(Entries taken from a collection)
###

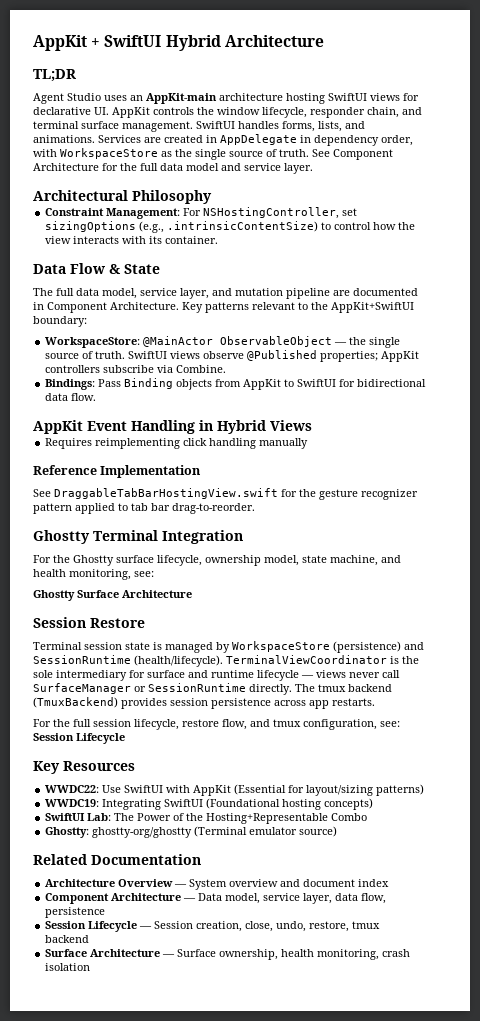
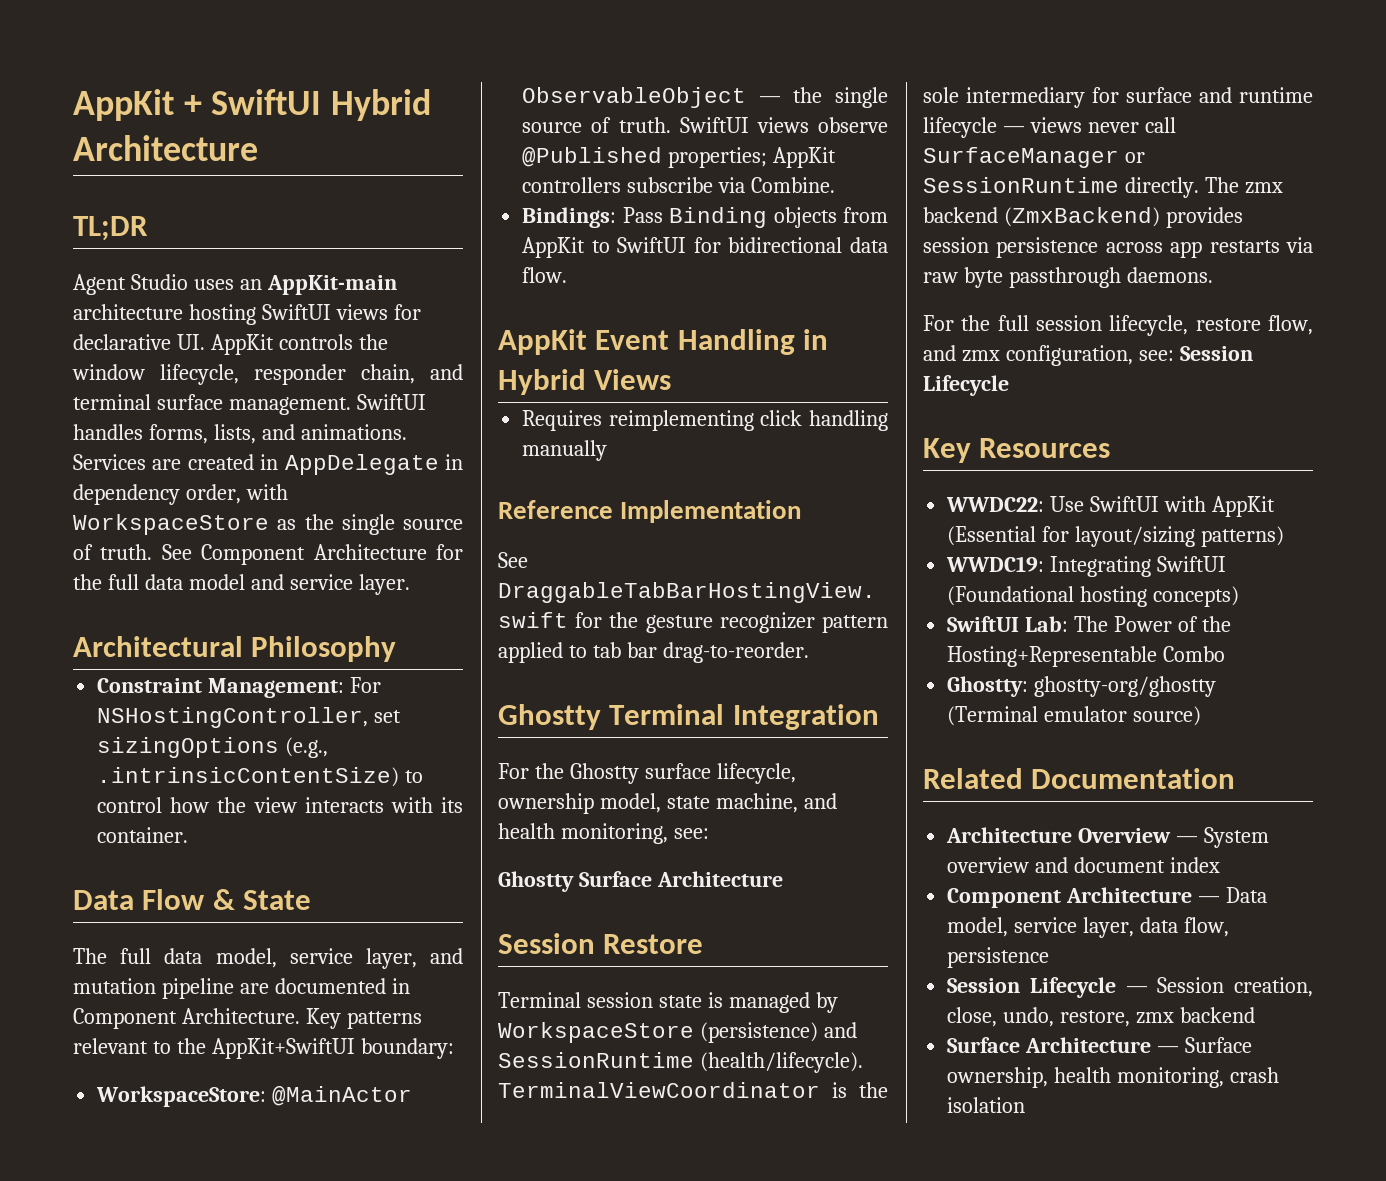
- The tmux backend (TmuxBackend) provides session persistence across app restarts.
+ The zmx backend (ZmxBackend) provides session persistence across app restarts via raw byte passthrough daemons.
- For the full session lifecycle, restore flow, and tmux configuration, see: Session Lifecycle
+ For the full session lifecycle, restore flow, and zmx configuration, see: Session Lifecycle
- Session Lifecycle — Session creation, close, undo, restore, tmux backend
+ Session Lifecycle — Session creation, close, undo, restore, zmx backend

###

=== Exercise description ===
Whenever images occur above, omit them and retype each line exactly as it stands.

=== Exercise result ===
- The tmux backend (TmuxBackend) provides session persistence across app restarts.
+ The zmx backend (ZmxBackend) provides session persistence across app restarts via raw byte passthrough daemons.
- For the full session lifecycle, restore flow, and tmux configuration, see: Session Lifecycle
+ For the full session lifecycle, restore flow, and zmx configuration, see: Session Lifecycle
- Session Lifecycle — Session creation, close, undo, restore, tmux backend
+ Session Lifecycle — Session creation, close, undo, restore, zmx backend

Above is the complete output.